• **Work item**
Gather up every line from the entries below that uses the word "Wheel".

Before-and-after page screenshots:
=== Begin Enclosure ===
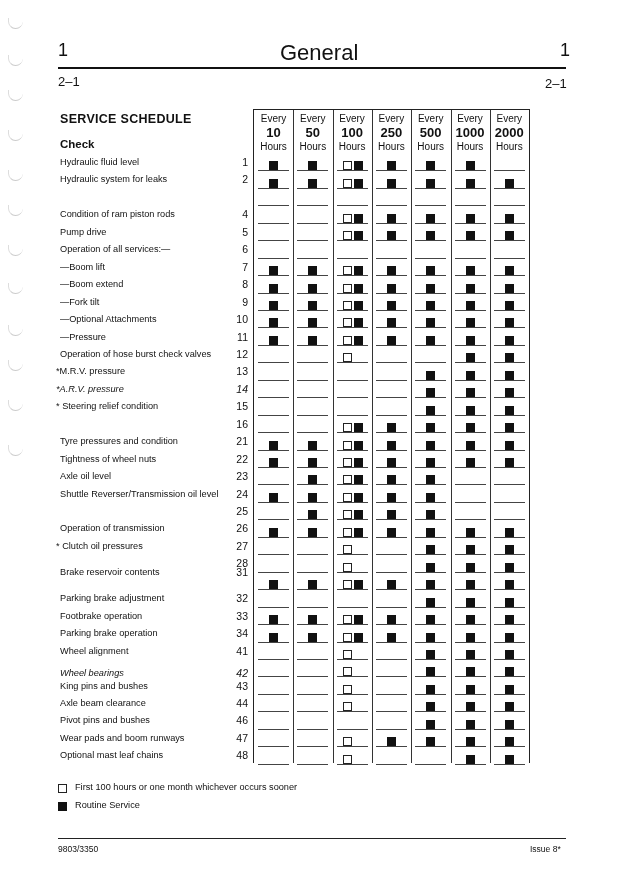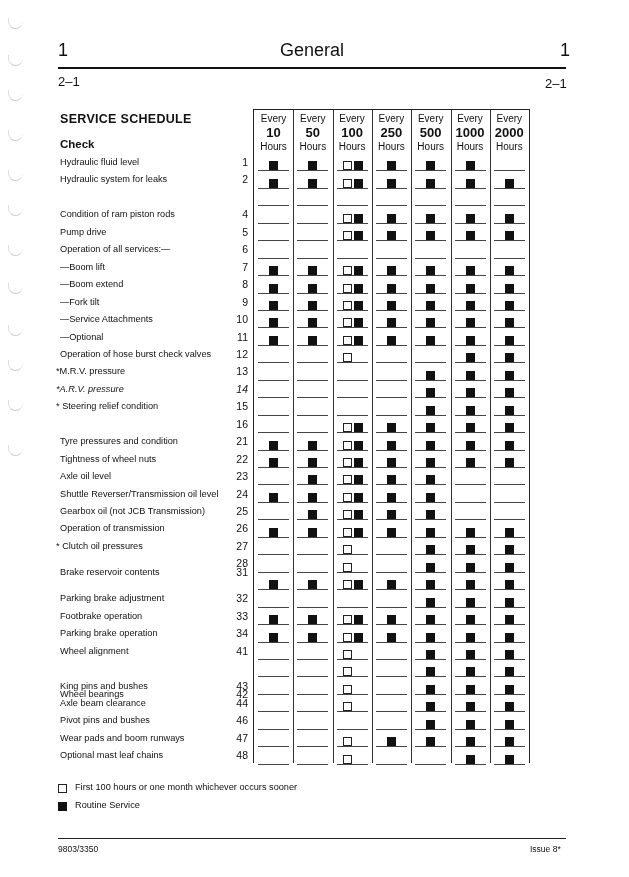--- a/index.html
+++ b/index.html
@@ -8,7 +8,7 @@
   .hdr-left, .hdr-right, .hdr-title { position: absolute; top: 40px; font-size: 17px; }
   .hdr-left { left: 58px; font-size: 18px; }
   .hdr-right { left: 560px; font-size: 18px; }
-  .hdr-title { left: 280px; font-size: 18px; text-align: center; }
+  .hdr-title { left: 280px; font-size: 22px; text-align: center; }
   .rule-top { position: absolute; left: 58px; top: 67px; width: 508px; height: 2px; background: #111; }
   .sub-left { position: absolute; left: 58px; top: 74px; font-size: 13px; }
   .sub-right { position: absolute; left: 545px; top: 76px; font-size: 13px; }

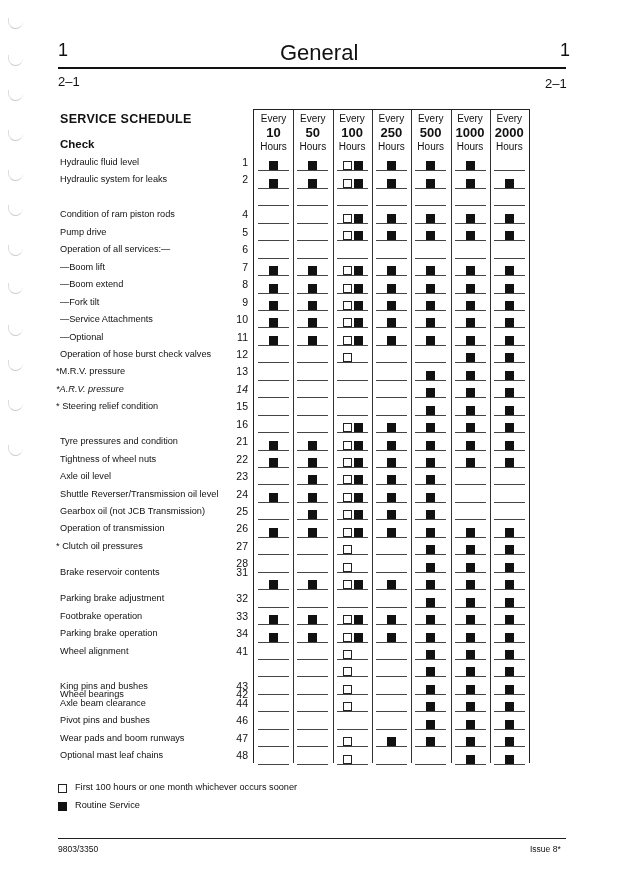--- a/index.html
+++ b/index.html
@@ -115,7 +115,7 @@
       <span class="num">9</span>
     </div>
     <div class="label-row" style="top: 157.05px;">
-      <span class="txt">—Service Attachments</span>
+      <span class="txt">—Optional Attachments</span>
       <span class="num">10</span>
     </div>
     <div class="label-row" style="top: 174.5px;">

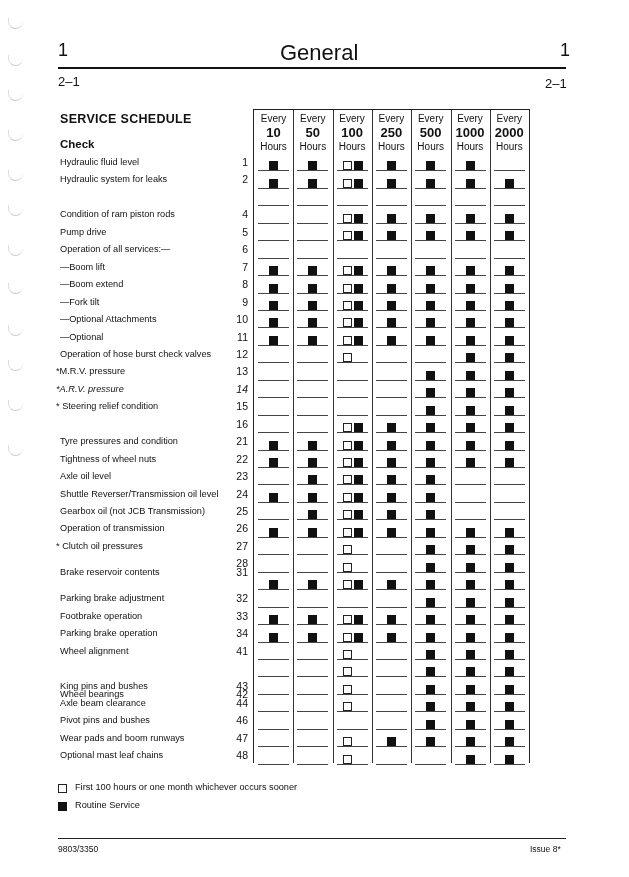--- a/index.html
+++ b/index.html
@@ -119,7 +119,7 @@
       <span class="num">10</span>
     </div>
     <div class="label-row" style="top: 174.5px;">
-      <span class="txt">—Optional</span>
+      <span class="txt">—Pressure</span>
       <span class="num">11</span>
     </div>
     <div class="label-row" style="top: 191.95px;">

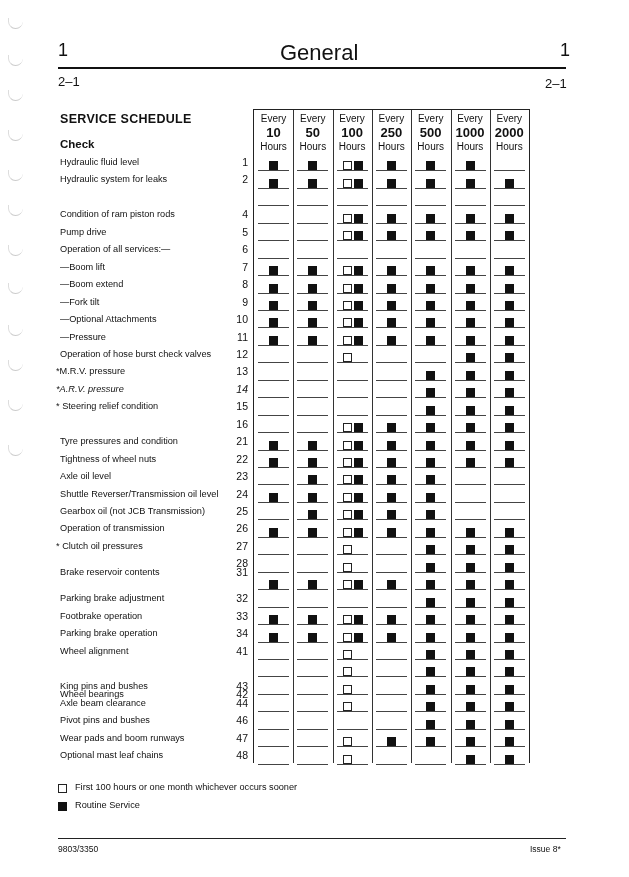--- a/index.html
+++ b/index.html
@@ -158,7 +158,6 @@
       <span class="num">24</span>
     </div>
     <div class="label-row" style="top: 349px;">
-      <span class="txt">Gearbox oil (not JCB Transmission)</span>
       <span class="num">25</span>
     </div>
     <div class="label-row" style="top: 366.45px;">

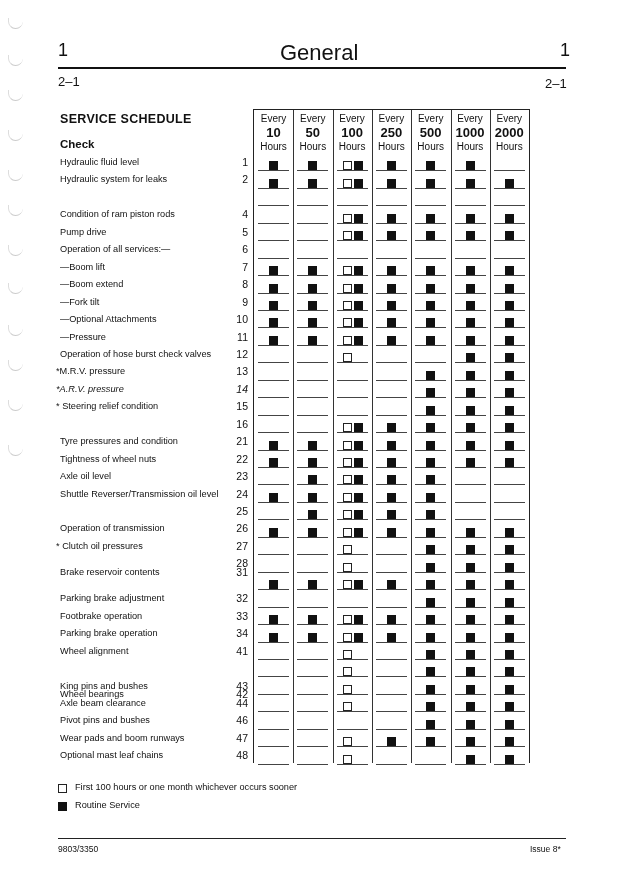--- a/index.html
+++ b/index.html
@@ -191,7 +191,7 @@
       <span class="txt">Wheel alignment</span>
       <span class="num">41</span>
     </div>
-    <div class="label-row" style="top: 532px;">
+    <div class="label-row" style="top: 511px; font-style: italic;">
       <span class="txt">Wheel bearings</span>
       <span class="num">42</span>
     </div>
=== End Enclosure ===
=== Begin Enclosure ===
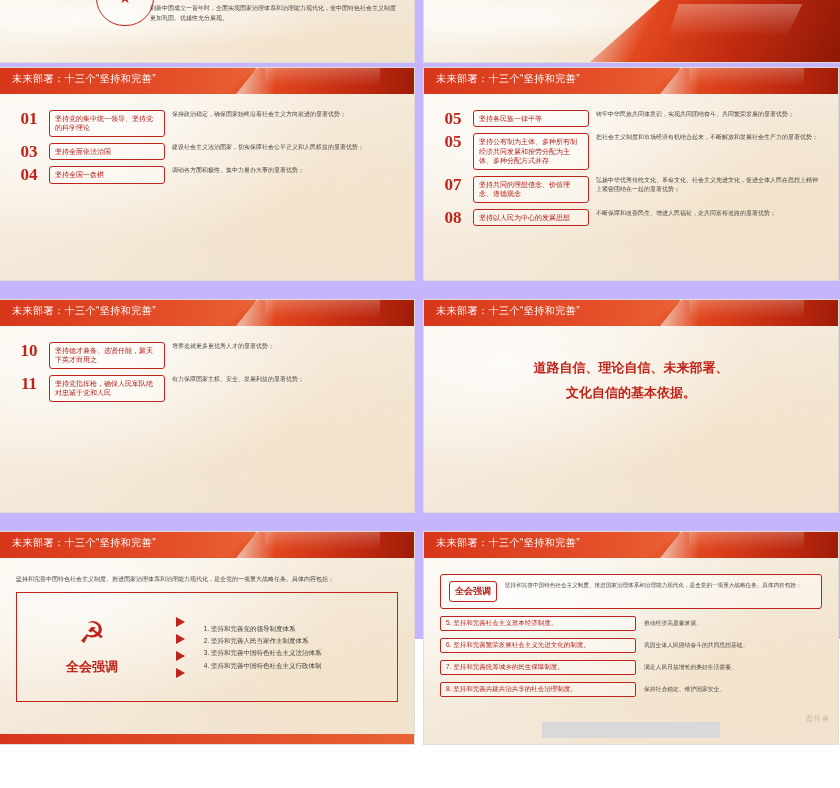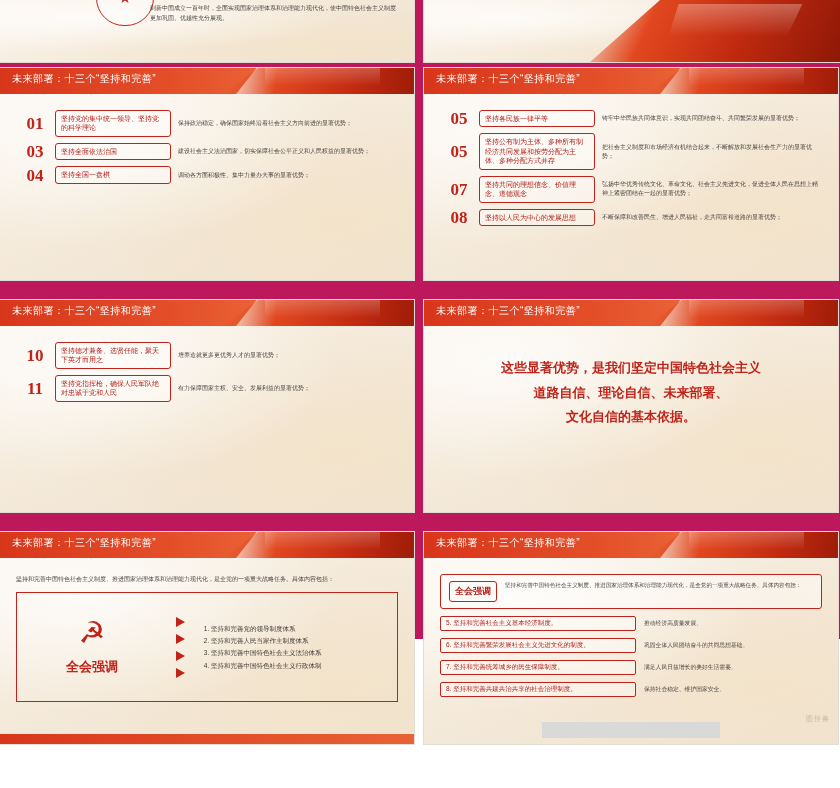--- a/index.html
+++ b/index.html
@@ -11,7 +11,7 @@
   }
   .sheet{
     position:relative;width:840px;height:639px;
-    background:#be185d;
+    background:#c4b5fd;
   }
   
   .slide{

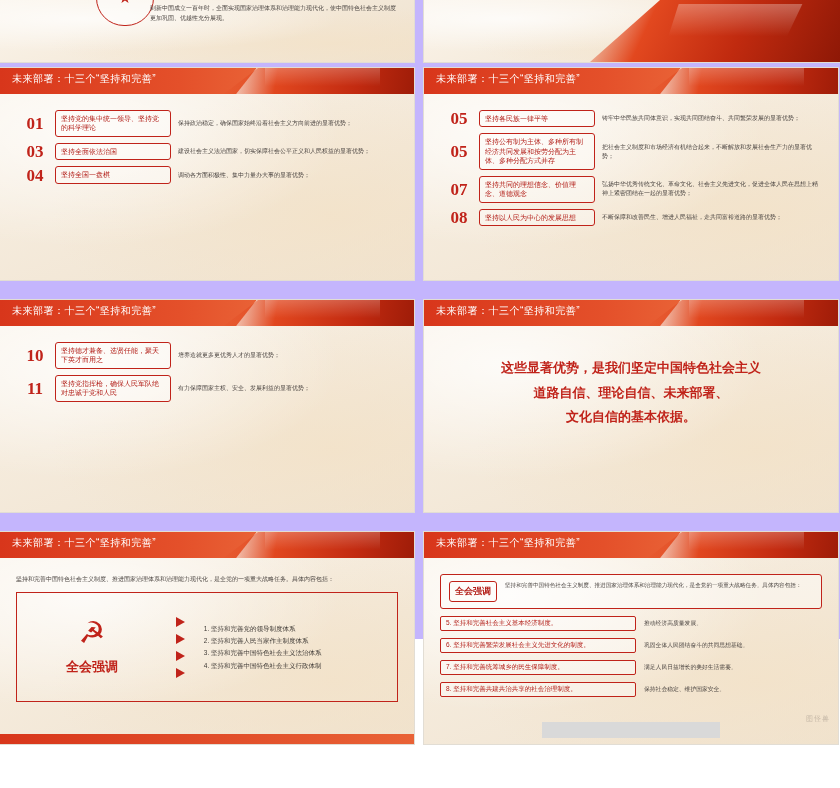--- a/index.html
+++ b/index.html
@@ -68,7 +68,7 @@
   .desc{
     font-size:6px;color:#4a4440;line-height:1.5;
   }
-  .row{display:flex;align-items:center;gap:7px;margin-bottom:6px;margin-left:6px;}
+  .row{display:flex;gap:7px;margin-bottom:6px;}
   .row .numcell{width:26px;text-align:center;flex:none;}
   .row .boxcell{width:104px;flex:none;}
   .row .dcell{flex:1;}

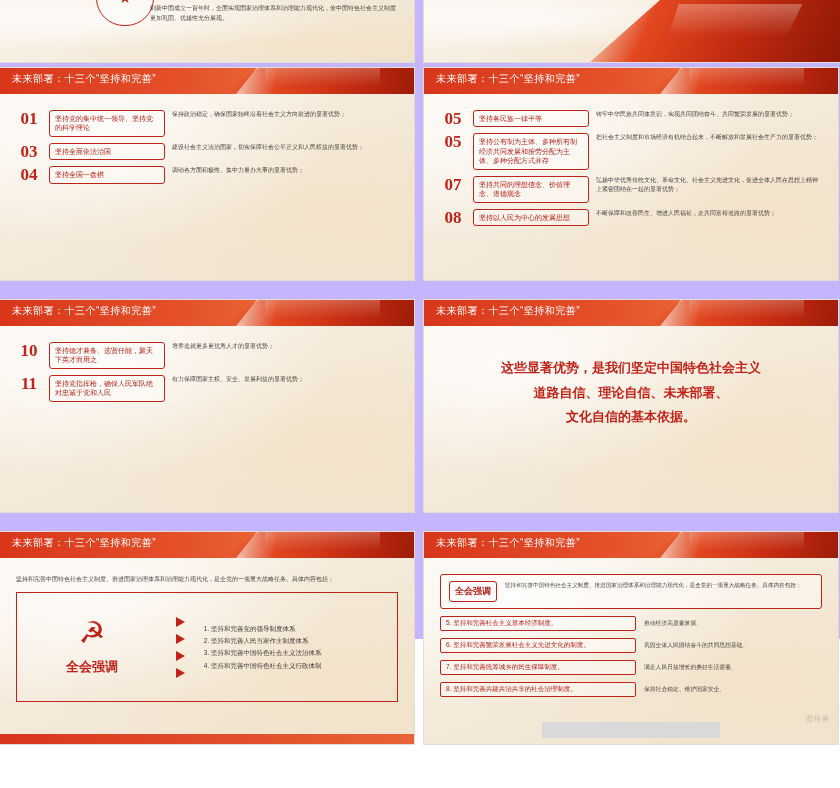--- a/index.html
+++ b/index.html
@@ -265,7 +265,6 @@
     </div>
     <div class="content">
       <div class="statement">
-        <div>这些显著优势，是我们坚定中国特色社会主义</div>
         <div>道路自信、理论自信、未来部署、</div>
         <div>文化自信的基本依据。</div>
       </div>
=== End Enclosure ===
• **Written answer**
       <span class="txt">Wheel alignment</span>
       <span class="txt">Wheel bearings</span>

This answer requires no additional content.